Total Runtime: 42:15

- Elisa Glugosh, whale?, 2024, 0m53s (looped)
whale? Is a short digitally overlayed video (meant to be played on loop) that was originally a part of a final sculpture installation Dreamscape. Shot on Canon Powershot S24, this video references children’s imaginations and dreams, sleep, memories and remembering the past. As a child I loved to connect with nature, a lot of the time I would spend time collecting and analyzing the things around me and creating fictional stories with them. The “whale” in this video is a large rock in the credit river in Mississauga. I would always stare at it, picturing a massive whale underneath the shallow river. Overlayed on top is a video of rocks being clanged together, nature’s morse code, these combined sounds soothes the clutter in my brain, creating a white noise that encourages sleep, creating a dreamscape environment. It is encouraged to close your eyes and listen to the video.

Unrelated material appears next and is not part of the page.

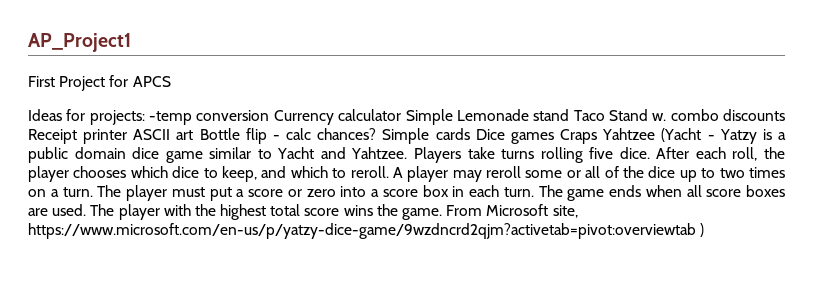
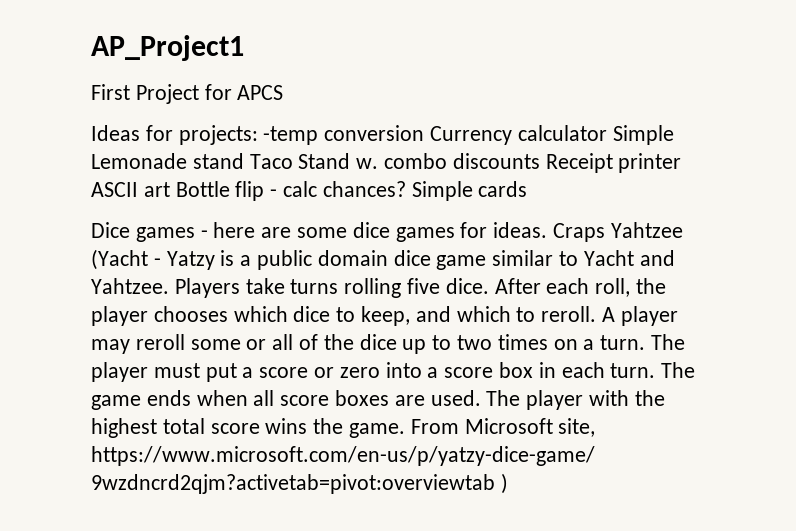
(470, 134) none -> (528, 189) //
(554, 138) none -> [200,222,548,242] - here are some dice games for ideas.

- “Mimeglish or How to Spot a Meaning When The Sound Stands Still”, Evgenia Mikhaylova, 2022, 10m
Mimeglish or How to Spot a Meaning When The Sound Stands Still investigates language as an interrelation between the visual, auditory and mental concepts. It explores how the connections between the landscape as a space of limitless possibilities of engagement, sound, and an embodied and attuned sensorial experience assist in meaning-making. The work explores ways of connecting through broader linguistic propositions, attuned attention to the sonic and visual stimuli and a more expansive definition of a community, extended to the more-than-human participants in the meaning-seeking interrelationships.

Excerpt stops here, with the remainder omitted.